One senior VP at a major US enterprise put it directly: Databricks is the hands-down winner in apples-to-apples comparisons on performance, scalability, flexibility, and cost when workloads go beyond standard analytics.
Data Governance and Sharing: How Databricks and Snowflake Differ
70% of US enterprise data decision makers say they do not finalise platform decisions without considering governance. Both platforms address it, but from different angles.
Snowflake’s governance model is mature and widely adopted. Its data sharing features are well established, and 63% of Snowflake’s million-dollar-plus customers have an active data-sharing relationship in place.

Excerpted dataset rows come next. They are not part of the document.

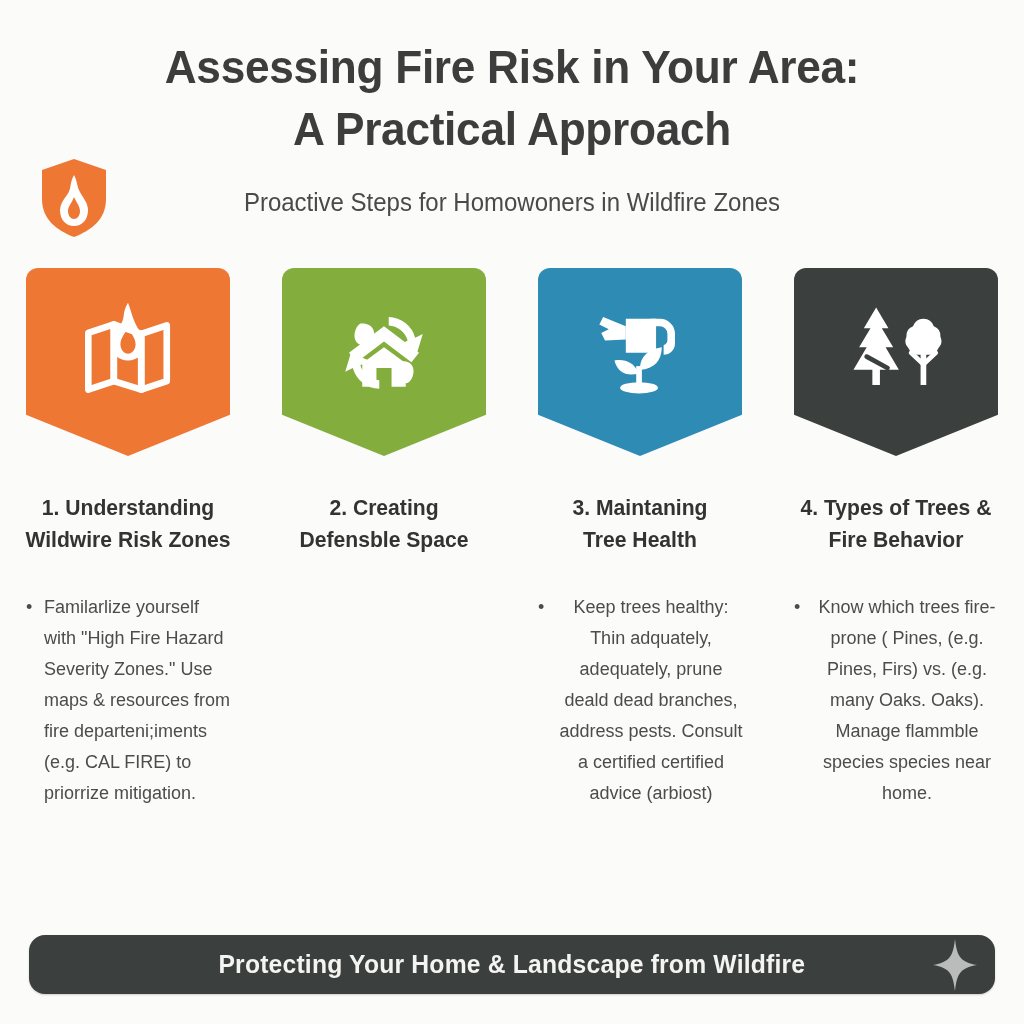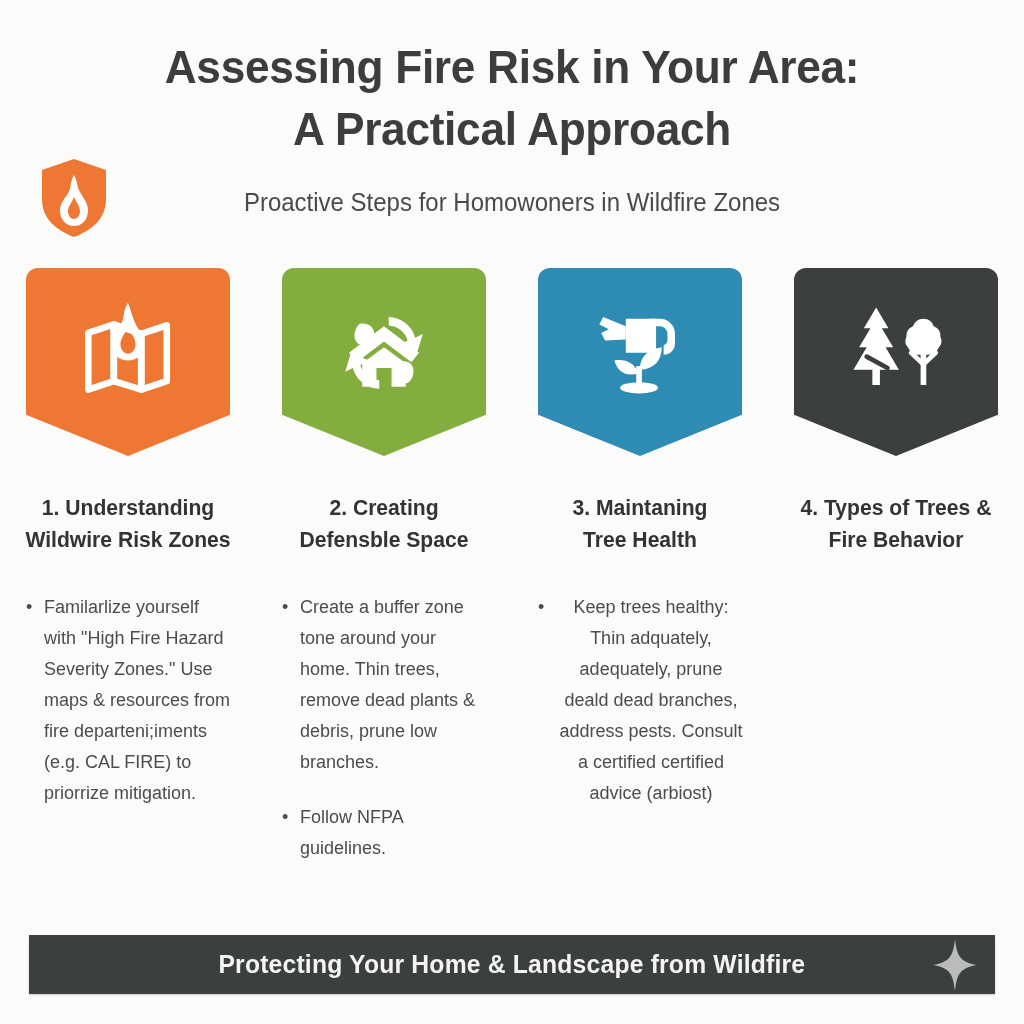--- a/index.html
+++ b/index.html
@@ -152,20 +152,21 @@
     position: absolute;
     left: 29px;
     top: 935px;
     width: 966px;
     height: 59px;
     background: #3b3f3e;
     display: flex;
     align-items: center;
     justify-content: center;
     box-shadow: 0 1px 2px rgba(0,0,0,0.18);
+    border-radius: 16px;
   }
   .footer-text {
     font-family: "Liberation Sans Narrow", "Liberation Sans", sans-serif;
     font-weight: bold;
     font-size: 26px;
     color: #f4f4f2;
     letter-spacing: 0.2px;
     transform: scaleX(0.95);
     transform-origin: center;
     white-space: nowrap;
@@ -243,24 +244,20 @@
               <path d="M30 27 C44 26 48 37 42 48 C31 54 22 47 24 37 C25 32 27 29 30 27 Z" fill="#ffffff"></path>
               <path d="M80 90 C66 91 62 80 68 69 C79 63 88 70 86 80 C85 85 83 88 80 90 Z" fill="#ffffff"></path>
             </svg>
           </span>
         </div>
       </div>
       <div class="col-heading">
         <div>2. Creating</div>
         <div>Defensble Space</div>
       </div>
-      <div class="bullets">
-        <div class="bullet">Create a buffer zone tone around your home. Thin trees, remove dead plants &amp; debris, prune low branches.</div>
-        <div class="bullet">Follow NFPA guidelines.</div>
-      </div>
     </div>
 
     <div class="col col-3">
       <div class="badge-wrap">
         <div class="badge" style="background:#2e8cb4;">
           <span>
             <svg viewBox="0 0 110 110" width="104" height="104" aria-hidden="true">
 
               <path d="M40 22 H72 V58 H40 Z" fill="#ffffff"></path>
 
@@ -299,20 +296,23 @@
               <rect x="81" y="40" width="6" height="52" fill="#ffffff"></rect>
               <path d="M84 56 L70 44 M84 56 L98 44 M84 70 L71 58 M84 70 L97 58" stroke="#ffffff" stroke-width="5" stroke-linecap="round" fill="none"></path>
             </svg>
           </span>
         </div>
       </div>
       <div class="col-heading">
         <div>4. Types of Trees &amp;</div>
         <div>Fire Behavior</div>
       </div>
+      <div class="bullets">
+        <div class="bullet">Know which trees fire-prone ( Pines, (e.g. Pines, Firs) vs. (e.g. many Oaks. Oaks). Manage flammble species species near home.</div>
+      </div>
     </div>
 
   </div>
 
   <div class="footer">
     <div class="footer-text">Protecting Your Home &amp; Landscape from Wildfire</div>
     <div class="footer-spark">
       <svg viewBox="0 0 44 52" width="44" height="52" aria-hidden="true">
         <path d="M22 0 C24 17 27 23 44 26 C27 29 24 35 22 52 C20 35 17 29 0 26 C17 23 20 17 22 0 Z" fill="#b9bcba"></path>
       </svg>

For US organisations where cross-team or cross-company data sharing drives daily operations, Snowflake’s model is proven at scale.
Databricks addresses governance through Unity Catalog:
- Single governance layer across data, analytics, and AI models
- Lineage tracking from raw ingestion to model output
- Role-based access control that covers ML models and unstructured data, not just tables
- Compliance management built into the platform rather than added on top
Unity Catalog covers a broader surface area than Snowflake’s governance stack. The trade-off is that it is newer, and some US teams with deeply established Snowflake governance workflows find the transition requires deliberate planning.

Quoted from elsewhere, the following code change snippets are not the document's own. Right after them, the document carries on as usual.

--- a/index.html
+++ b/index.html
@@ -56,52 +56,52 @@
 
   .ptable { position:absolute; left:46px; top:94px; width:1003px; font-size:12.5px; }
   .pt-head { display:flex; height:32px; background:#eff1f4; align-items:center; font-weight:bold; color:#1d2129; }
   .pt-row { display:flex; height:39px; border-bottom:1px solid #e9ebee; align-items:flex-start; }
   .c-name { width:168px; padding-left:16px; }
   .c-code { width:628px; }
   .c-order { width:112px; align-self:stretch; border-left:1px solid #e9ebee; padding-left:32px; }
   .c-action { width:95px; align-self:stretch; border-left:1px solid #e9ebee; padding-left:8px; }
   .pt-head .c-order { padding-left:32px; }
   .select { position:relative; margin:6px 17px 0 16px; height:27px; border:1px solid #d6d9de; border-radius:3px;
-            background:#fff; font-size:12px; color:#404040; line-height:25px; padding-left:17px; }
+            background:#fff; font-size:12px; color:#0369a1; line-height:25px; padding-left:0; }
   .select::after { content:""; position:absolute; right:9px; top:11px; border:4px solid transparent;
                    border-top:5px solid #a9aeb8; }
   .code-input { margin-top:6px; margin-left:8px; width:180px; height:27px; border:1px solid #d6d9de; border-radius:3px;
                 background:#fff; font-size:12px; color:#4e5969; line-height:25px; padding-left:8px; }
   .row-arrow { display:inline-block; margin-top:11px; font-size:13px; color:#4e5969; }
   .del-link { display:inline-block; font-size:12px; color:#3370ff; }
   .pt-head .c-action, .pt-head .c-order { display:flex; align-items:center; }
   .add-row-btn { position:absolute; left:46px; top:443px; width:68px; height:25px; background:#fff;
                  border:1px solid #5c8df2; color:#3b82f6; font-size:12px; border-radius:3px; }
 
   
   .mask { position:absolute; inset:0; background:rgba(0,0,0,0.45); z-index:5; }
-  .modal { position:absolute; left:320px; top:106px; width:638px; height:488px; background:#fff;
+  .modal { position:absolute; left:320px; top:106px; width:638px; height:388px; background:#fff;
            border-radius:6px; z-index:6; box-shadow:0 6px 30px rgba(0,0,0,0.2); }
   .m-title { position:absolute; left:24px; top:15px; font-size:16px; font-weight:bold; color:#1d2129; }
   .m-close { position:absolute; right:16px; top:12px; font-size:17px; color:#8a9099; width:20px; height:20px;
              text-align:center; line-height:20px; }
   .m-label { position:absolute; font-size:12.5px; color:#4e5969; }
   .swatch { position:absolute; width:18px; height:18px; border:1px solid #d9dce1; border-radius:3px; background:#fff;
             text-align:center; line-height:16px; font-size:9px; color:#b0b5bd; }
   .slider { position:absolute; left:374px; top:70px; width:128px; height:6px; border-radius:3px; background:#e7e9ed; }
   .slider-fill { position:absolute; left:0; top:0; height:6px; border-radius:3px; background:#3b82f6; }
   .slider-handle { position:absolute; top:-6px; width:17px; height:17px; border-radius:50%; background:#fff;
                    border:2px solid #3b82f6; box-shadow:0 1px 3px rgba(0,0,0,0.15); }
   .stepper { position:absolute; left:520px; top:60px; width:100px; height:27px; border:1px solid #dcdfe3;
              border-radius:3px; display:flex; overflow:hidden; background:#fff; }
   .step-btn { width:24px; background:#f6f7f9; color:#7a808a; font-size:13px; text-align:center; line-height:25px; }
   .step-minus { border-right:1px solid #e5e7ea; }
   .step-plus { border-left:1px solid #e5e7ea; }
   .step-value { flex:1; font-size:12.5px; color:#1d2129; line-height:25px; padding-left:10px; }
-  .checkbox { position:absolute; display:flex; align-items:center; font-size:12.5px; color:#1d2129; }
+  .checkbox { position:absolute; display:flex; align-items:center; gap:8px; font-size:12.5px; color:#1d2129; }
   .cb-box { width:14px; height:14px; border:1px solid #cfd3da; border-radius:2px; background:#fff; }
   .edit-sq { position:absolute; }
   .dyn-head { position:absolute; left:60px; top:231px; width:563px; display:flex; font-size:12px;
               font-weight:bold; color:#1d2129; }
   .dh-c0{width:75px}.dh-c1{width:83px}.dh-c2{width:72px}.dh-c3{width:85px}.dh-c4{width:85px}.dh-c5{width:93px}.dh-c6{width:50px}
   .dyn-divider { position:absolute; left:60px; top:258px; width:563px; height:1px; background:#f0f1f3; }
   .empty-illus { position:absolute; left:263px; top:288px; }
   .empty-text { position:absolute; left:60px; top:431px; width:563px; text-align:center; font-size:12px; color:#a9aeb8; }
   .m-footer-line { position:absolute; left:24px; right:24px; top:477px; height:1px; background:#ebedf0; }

How US Enterprises Split Workloads Between Databricks and Snowflake
Since most large US enterprises run both platforms, the real question is workload allocation, not platform selection. Here is how that split typically looks in practice.
Run on Snowflake when:
- Primary output is SQL-based reporting and BI dashboards
- Your team works SQL-first and does not touch Python or Scala
- Data sharing with external partners or other business units is a core operational requirement
- Costs need to stay predictable for stable, structured query workloads with consistent volume
Run on Databricks when:
- Your team builds and deploys ML models in production
- Pipelines process streaming or real-time data at scale
- Workloads combine structured and unstructured data in the same pipeline
- ETL is a significant portion of total platform spend
- You want one platform for data engineering, data science, and SQL analytics without tool sprawl
Teams that hire Databricks developers in US with cross-platform experience build the integration layer between the two without creating new data silos in the process. The goal is a clean handoff between platforms, not a second stack that creates its own maintenance burden.
What Fortune 500 Data Shows About Databricks vs Snowflake Adoption
US enterprises at Fortune 500 scale have already settled on a coexistence model. The decision in front of most data leaders is how to allocate workloads across both platforms in a way that controls costs, maintains governance, and supports AI adoption without rebuilding the stack every budget cycle.
Snowflake powers over 12,000 companies on its AI Data Cloud. Databricks continues to grow fastest in segments where engineering, ML, and AI workloads dominate. Both numbers reflect platforms that have earned their place in the US enterprise stack, in different lanes.
Databricks or Snowflake for Your US Business?
Three questions determine the right answer. What workloads are you running today? What is coming in the next two years? What does your team know how to build and maintain?
If the answers point toward ML, AI, streaming, and complex data engineering, Databricks is the right foundation. If they point toward structured analytics, SQL-first teams, and data sharing at scale, Snowflake holds real advantages. At Fortune 500 scale, the answer is usually both, with a deliberate workload split planned upfront rather than an accidental one discovered after the bills arrive.
Start with the workload audit. Everything else follows from knowing exactly what you have and what it actually costs to run.